Des événements tels que les attentats du 11 septembre et la controverse sur les caricatures de Jyllands-Posten Muhammad en 2005, mais aussi la crise financière mondiale de 2008 et la crise des réfugiés de 2015, ont tous et de différentes manières renforcé les récits existants contre l'islam et les musulmans. Ainsi, les récits anti-islam et anti-musulmans sont plus enracinés dans les transformations économiques et sociétales que dans la religion en tant que telle. On peut soutenir que le fait que les pays nordiques - le Danemark, la Norvège, mais aussi la Finlande et les Pays-Bas aient été moins touchés par la crise économique et la crise des réfugiés aurait dû, en théorie, empêcher la prolifération du discours antimusulman.
Mais au sein de ces sociétés relativement plus riches, les préoccupations et les frustrations se sont cristallisées autour de questions qui ont beaucoup à voir avec la préservation de l'État-providence (et du statut social) ainsi qu'avec l'identité culturelle nationale, la sécurité et la cohésion sociale. Aux yeux des populistes nordiques de droite, les questions de nationalisme, d'identité culturelle et ethnique et d'appartenance - liées au concept du Folkhemmet (littéralement, la maison du peuple) - sont devenues des conditions nécessaires à la survie du libéral danois-scandinave. la démocratie. Cette approche pose une tension entre ce qui fait fonctionner le système (la façon danoise et scandinave de faire les choses) et ce qui peut potentiellement le mettre en danger (venant de l'extérieur), où les questions économiques se confondent avec la culture, l'identité et les facteurs ethno-raciaux.
Pendant ce temps, les lectures populistes de droite de l'islam en tant que marqueur de l'identité culturelle et de la différence sociétale ont débordé de la droite populiste aux principaux partis de masse.

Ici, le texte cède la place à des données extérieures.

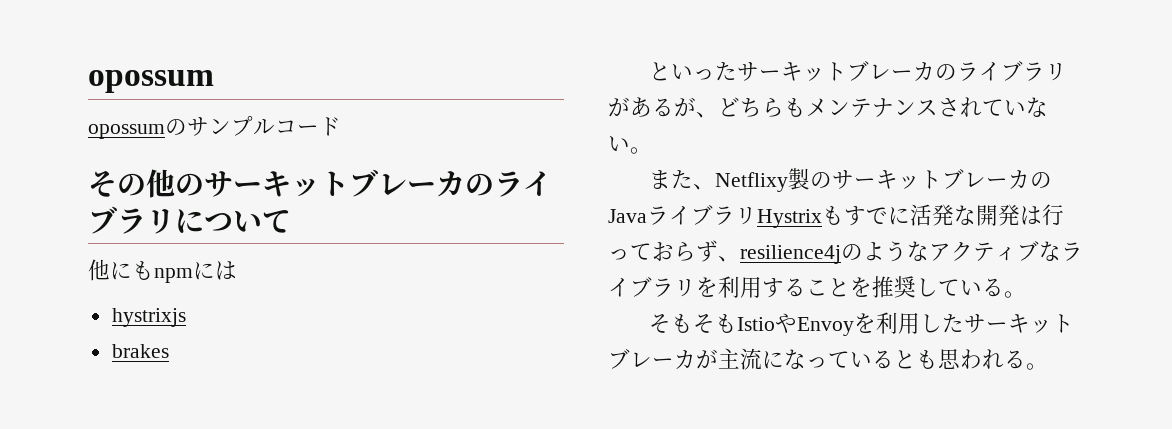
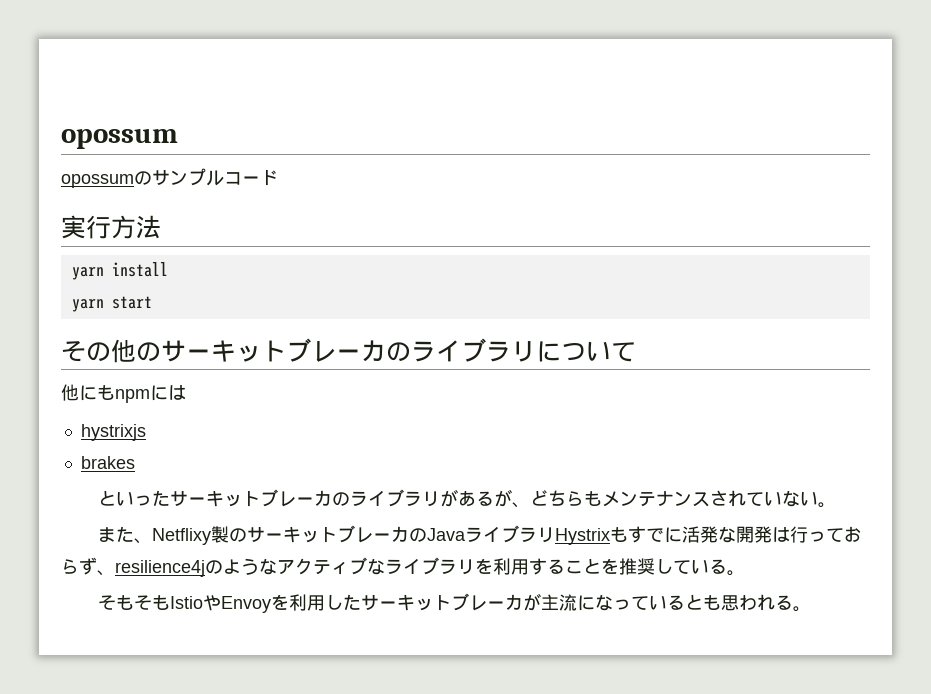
+ 実行方法
+ yarn install
+ yarn start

Le cas danois parle de l'accommodement »des opinions populistes de droite et des cadrages de l'immigration et de l'islam. Cela rend de plus en plus difficile pour les électeurs de distinguer clairement ce que les principaux partis politiques défendent en ce qui concerne les questions d'immigration, d'intégration et le rôle de l'islam. Il est donc plus difficile d'aborder ou de contrer les discours anti-islam que la simple question de contester les opinions des partis populistes de droite.